Entries taken from a collection:
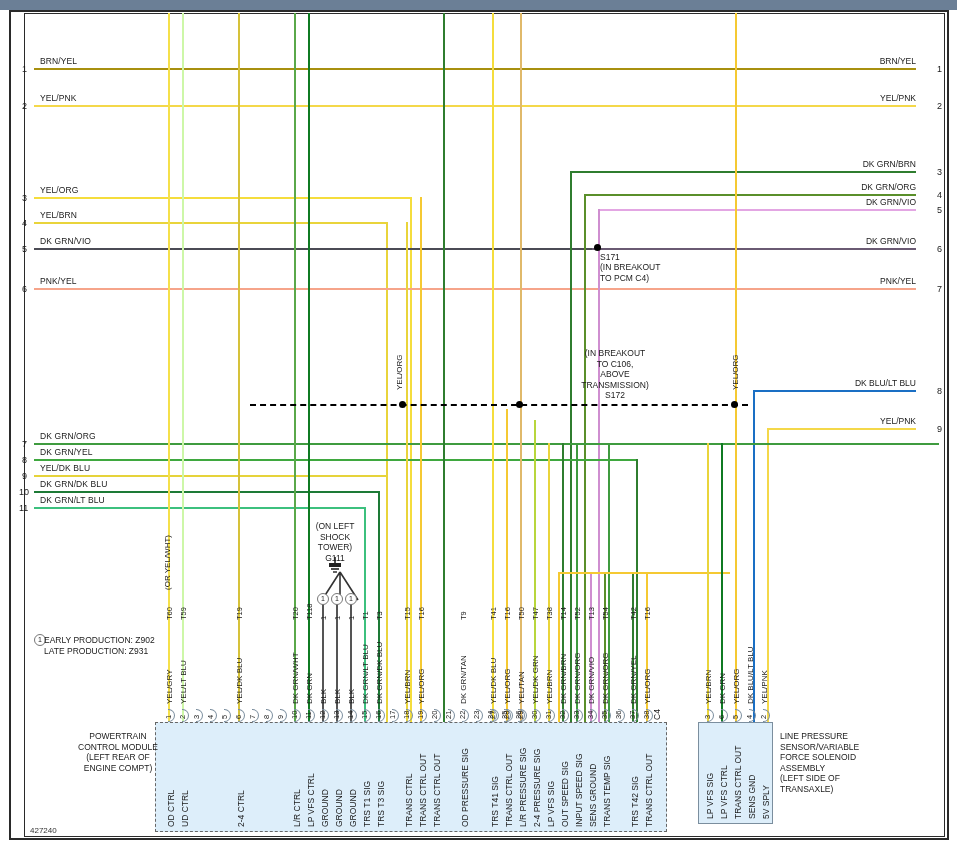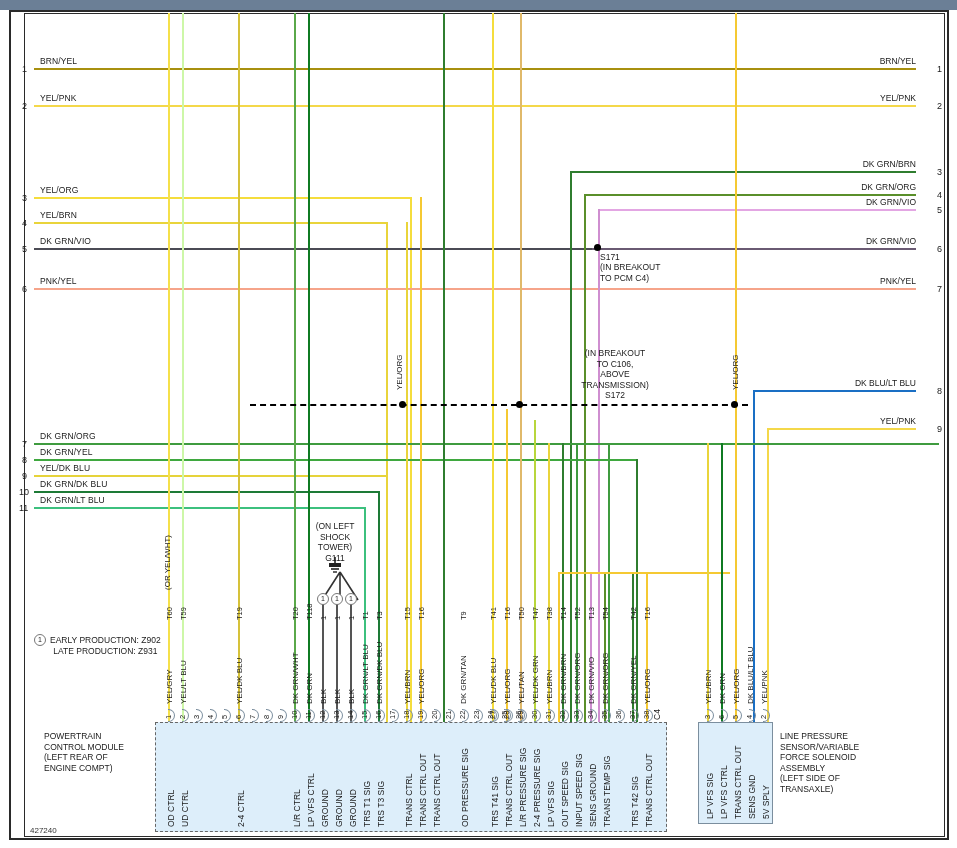--- a/index.html
+++ b/index.html
@@ -160,7 +160,7 @@
   <div class="note-c" style="left:300px;top:553px;width:70px;">G111</div>
 
   <div class="circnum" style="left:34px;top:634px;">1</div>
-  <div class="note" style="left:50px;top:635px;text-align:center;">EARLY PRODUCTION: Z902
+  <div class="note" style="left:44px;top:635px;">EARLY PRODUCTION: Z902
 LATE PRODUCTION: Z931</div>
 
   <div class="vlbl" style="left:163px;top:590px;">(OR YEL/WHT)</div>

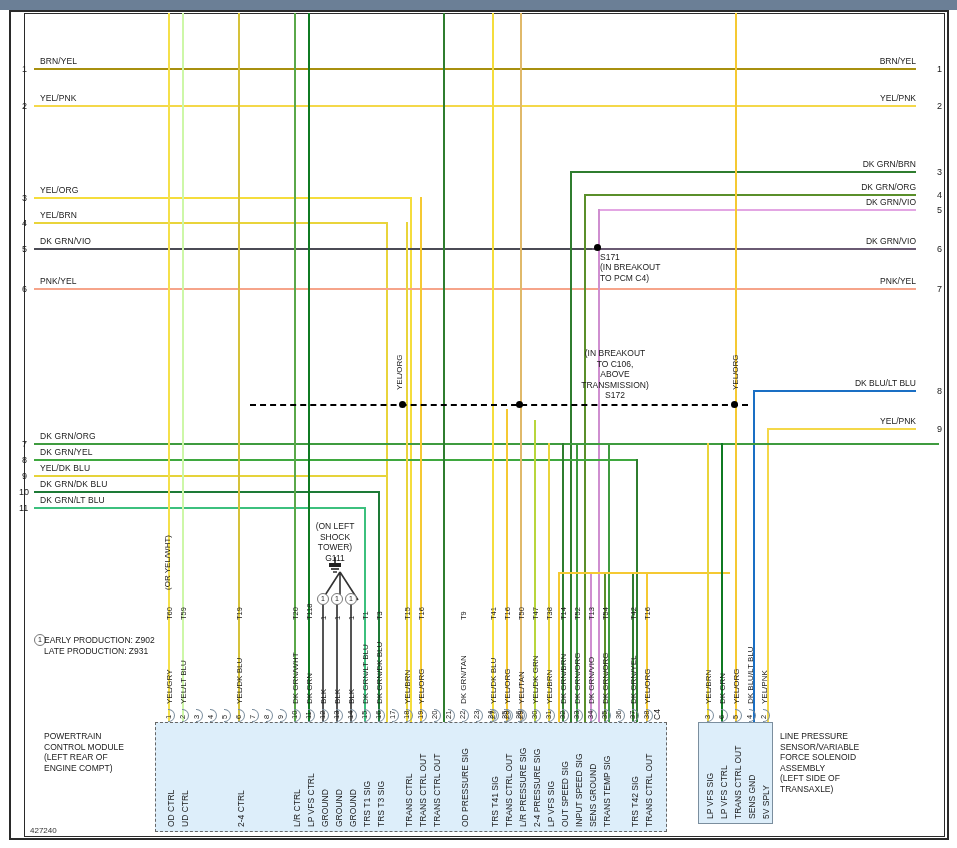--- a/index.html
+++ b/index.html
@@ -166,7 +166,7 @@
   <div class="vlbl" style="left:163px;top:590px;">(OR YEL/WHT)</div>
 
   <div class="conn-box" style="left:155px;top:722px;width:512px;height:110px;"></div>
-  <div class="note-c" style="left:44px;top:731px;width:92px;text-align:left;">POWERTRAIN
+  <div class="note-c" style="left:72px;top:731px;width:92px;text-align:center;">POWERTRAIN
 CONTROL MODULE
 (LEFT REAR OF
 ENGINE COMPT)</div>

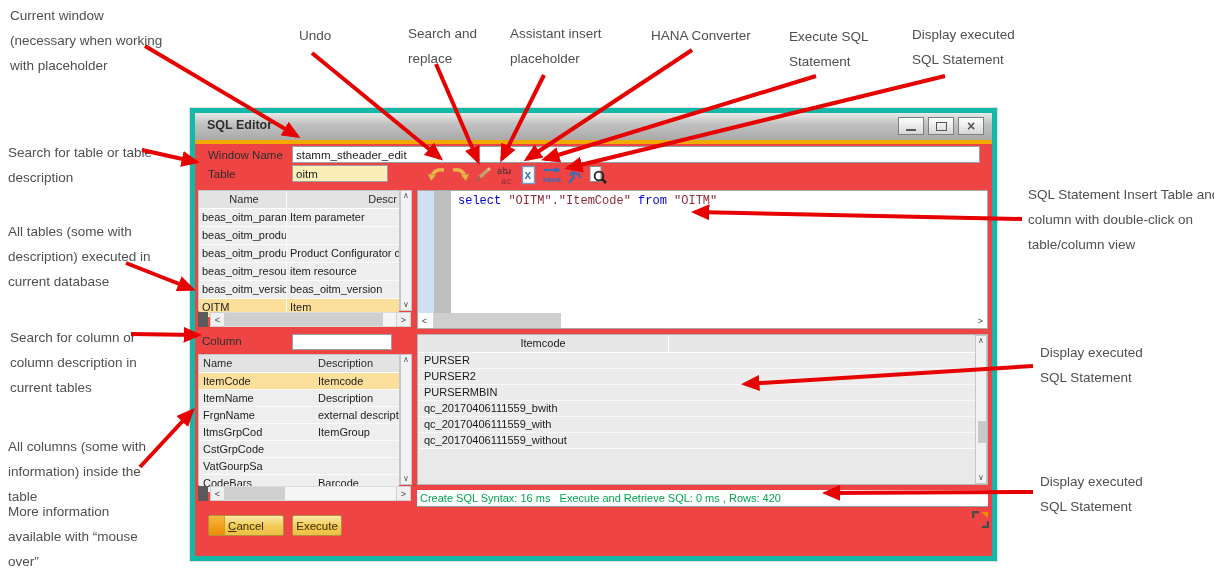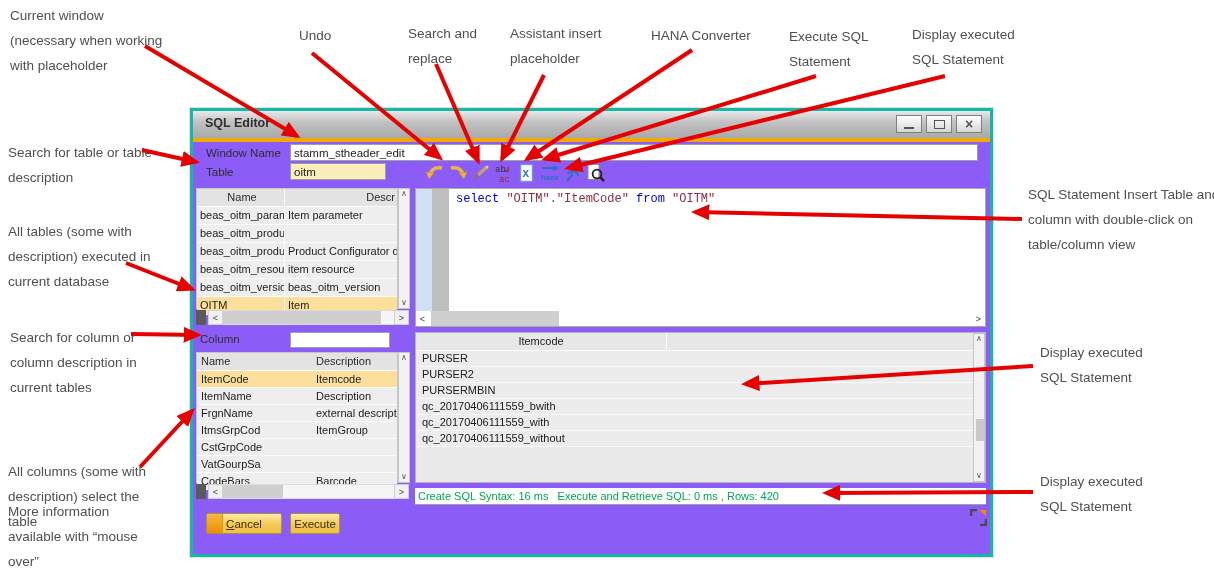--- a/index.html
+++ b/index.html
@@ -13,8 +13,8 @@
   
   #arrows{position:absolute;left:0;top:0;width:1214px;height:578px;pointer-events:none;z-index:30;}
   
-  #win{position:absolute;left:190px;top:108px;width:797px;height:443px;background:#8b5cf6;
-       border:3px solid #14b8a6;box-shadow:0 0 0 1px #e0e0e0;z-index:5;}
+  #win{position:absolute;left:190px;top:108px;width:797px;height:443px;background:#ef4444;
+       border:5px solid #14b8a6;box-shadow:0 0 0 1px #e0e0e0;z-index:5;}
   #titlebar{position:absolute;left:0;top:0;width:100%;height:27px;
        background:linear-gradient(180deg,#e9e9e9 0%,#c2c2c2 40%,#a9a9a9 100%);
        border-bottom:1px solid #8f8f8f;}

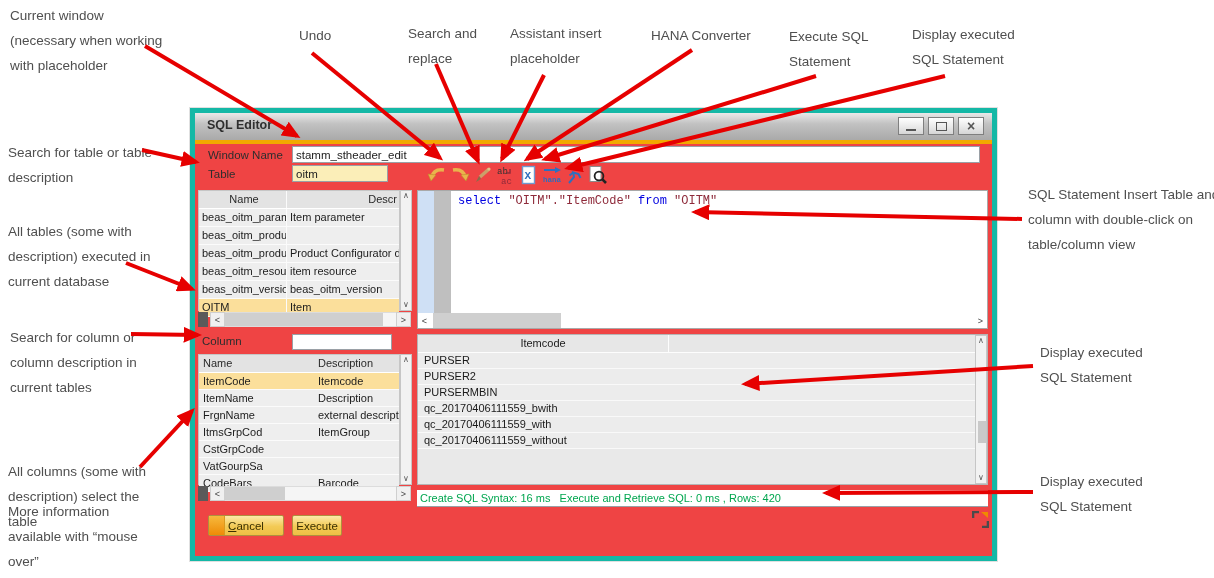--- a/index.html
+++ b/index.html
@@ -141,7 +141,7 @@
     <div>column description in</div>
     <div>current tables</div>
 </div>
-<div class="note" style="left:8px;top:434px;margin-top:25px;">
+<div class="note" style="left:8px;top:434px;">
   <div>All columns (some with</div>
     <div>description) select the</div>
     <div>table</div>

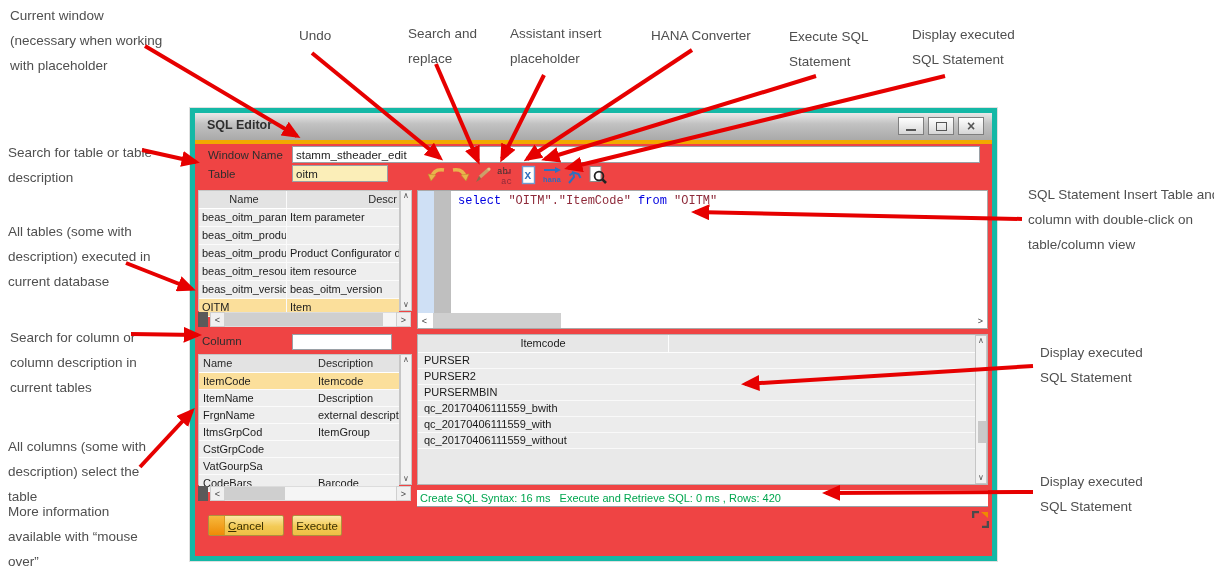--- a/index.html
+++ b/index.html
@@ -143,7 +143,7 @@
 </div>
 <div class="note" style="left:8px;top:434px;">
   <div>All columns (some with</div>
-    <div>description) select the</div>
+    <div>information) inside the</div>
     <div>table</div>
 </div>
 <div class="note" style="left:8px;top:499px;">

■ **What is needed**
Quote the data above in full and without alteration; skip the pictures.

■ **Exercise result**
--- a/index.html
+++ b/index.html
@@ -160,7 +160,7 @@
   <div class="note-c" style="left:300px;top:553px;width:70px;">G111</div>
 
   <div class="circnum" style="left:34px;top:634px;">1</div>
-  <div class="note" style="left:50px;top:635px;text-align:center;">EARLY PRODUCTION: Z902
+  <div class="note" style="left:44px;top:635px;">EARLY PRODUCTION: Z902
 LATE PRODUCTION: Z931</div>
 
   <div class="vlbl" style="left:163px;top:590px;">(OR YEL/WHT)</div>

--- a/index.html
+++ b/index.html
@@ -166,7 +166,7 @@
   <div class="vlbl" style="left:163px;top:590px;">(OR YEL/WHT)</div>
 
   <div class="conn-box" style="left:155px;top:722px;width:512px;height:110px;"></div>
-  <div class="note-c" style="left:44px;top:731px;width:92px;text-align:left;">POWERTRAIN
+  <div class="note-c" style="left:72px;top:731px;width:92px;text-align:center;">POWERTRAIN
 CONTROL MODULE
 (LEFT REAR OF
 ENGINE COMPT)</div>

--- a/index.html
+++ b/index.html
@@ -13,8 +13,8 @@
   
   #arrows{position:absolute;left:0;top:0;width:1214px;height:578px;pointer-events:none;z-index:30;}
   
-  #win{position:absolute;left:190px;top:108px;width:797px;height:443px;background:#8b5cf6;
-       border:3px solid #14b8a6;box-shadow:0 0 0 1px #e0e0e0;z-index:5;}
+  #win{position:absolute;left:190px;top:108px;width:797px;height:443px;background:#ef4444;
+       border:5px solid #14b8a6;box-shadow:0 0 0 1px #e0e0e0;z-index:5;}
   #titlebar{position:absolute;left:0;top:0;width:100%;height:27px;
        background:linear-gradient(180deg,#e9e9e9 0%,#c2c2c2 40%,#a9a9a9 100%);
        border-bottom:1px solid #8f8f8f;}

--- a/index.html
+++ b/index.html
@@ -141,7 +141,7 @@
     <div>column description in</div>
     <div>current tables</div>
 </div>
-<div class="note" style="left:8px;top:434px;margin-top:25px;">
+<div class="note" style="left:8px;top:434px;">
   <div>All columns (some with</div>
     <div>description) select the</div>
     <div>table</div>

--- a/index.html
+++ b/index.html
@@ -143,7 +143,7 @@
 </div>
 <div class="note" style="left:8px;top:434px;">
   <div>All columns (some with</div>
-    <div>description) select the</div>
+    <div>information) inside the</div>
     <div>table</div>
 </div>
 <div class="note" style="left:8px;top:499px;">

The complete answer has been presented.